■ What the task requires:
Everything from the line containing "subtotal: 8354.83 -> 7366.83" to the end of the records below should be repeated exactly, with no other lines added.

[Start of Attachment]

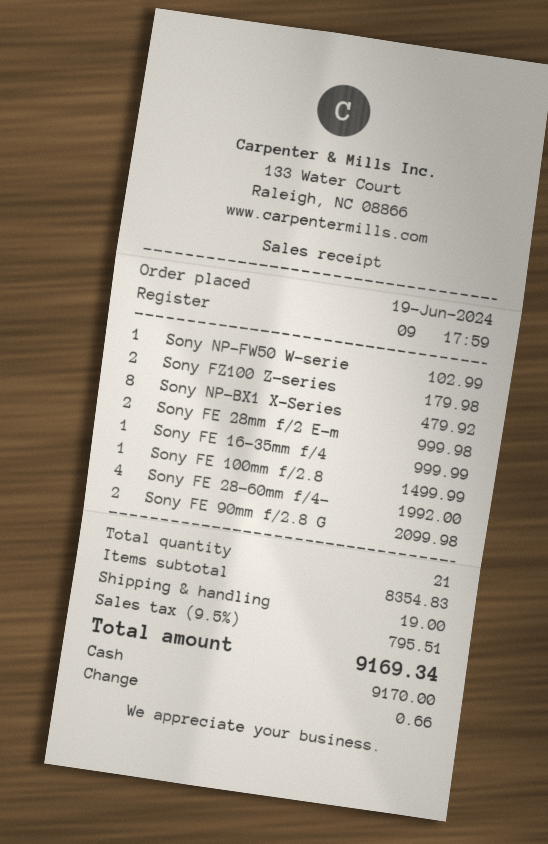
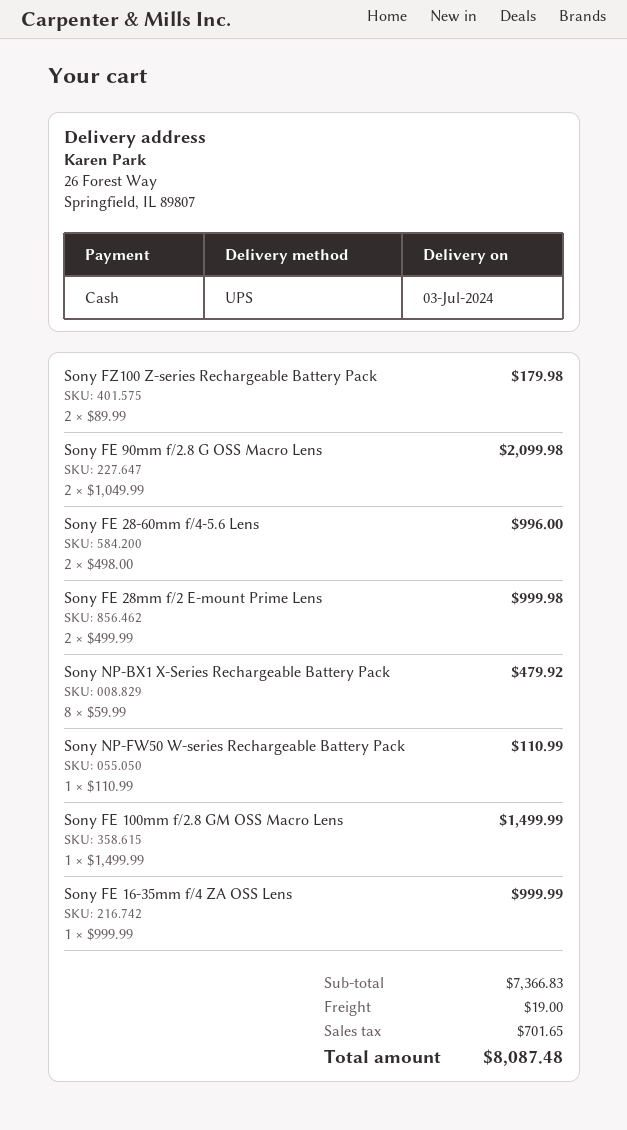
Sony NP-FW50 W-serie: 1 for 102.99 -> 1 for 110.99
Sony FE 28-60mm f/4-: 4 for 1992.00 -> 2 for 996.00
subtotal: 8354.83 -> 7366.83
tax: 795.51 -> 701.65
total: 9169.34 -> 8087.48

[End of Attachment]

■ Solution to the exercise:
subtotal: 8354.83 -> 7366.83
tax: 795.51 -> 701.65
total: 9169.34 -> 8087.48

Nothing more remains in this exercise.